Tout cela donne un peu le tournis. PS, EELV, Macron, Mélenchon, il est difficile de trouver une cohérence à ces fluctuations (ou à ces caprices ?). Ce parcours erratique, ces grands écarts, outre qu’ils doivent être douloureux pour les muscles abducteurs (ouille !!!), ne sont guère à son honneur, ni à celui de la vie politique de façon générale. Et l’on comprend parfois le désintérêt croissant d’une partie de la population pour la vie politique.

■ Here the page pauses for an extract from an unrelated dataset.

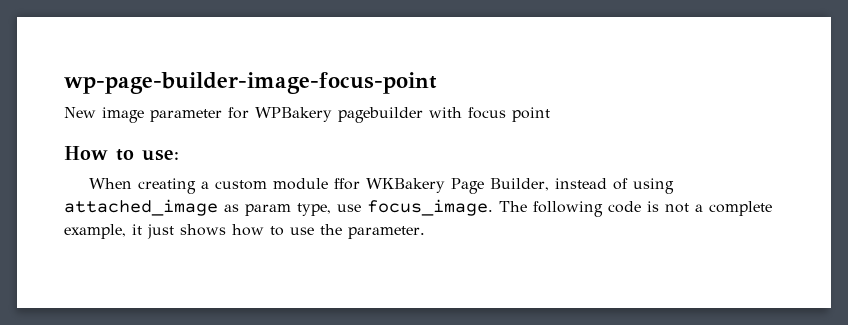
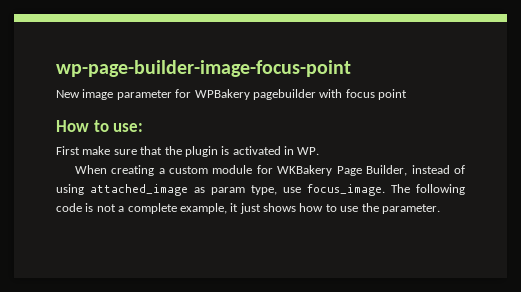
(179, 155) none -> [56,146,320,157] // First make sure that the plugin is activated in WP.
[334,178,361,190] ffor -> [256,165,273,174] for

Nous assistons depuis quelques semaines à toute une série de reniements, de passages du Rassemblement National ou du Parti Républicain vers Eric Zemmour. Cela s’appelle « aller à la soupe », même s’il y a sans doute derrière ces ralliements une façon de préparer l’après présidentielle. Mais, Mélenchon n‘ayant aucune chance d’être élu, on se demande ce que cherche Royal. Se venger du PS ? Se venger d’Aubry à travers Hidalgo ? Chercher un siège aux prochaines législatives ? Bref elle va à la soupe, mais elle a peut-être choisi la mauvais gargote. La soupe risque en effet d’être froide, ou trop salée, ou à la grimace. Ce qui est sûr c’est qu’à bientôt soixante-dix ans, énarque, ancienne juge au tribunal administratif de Paris, ancienne avocate, ancienne députée, ancienne présidente de conseil régional, ancienne ministre, elle ne risque pas d’aller à la soupe populaire. Nous sommes rassurés pour elle.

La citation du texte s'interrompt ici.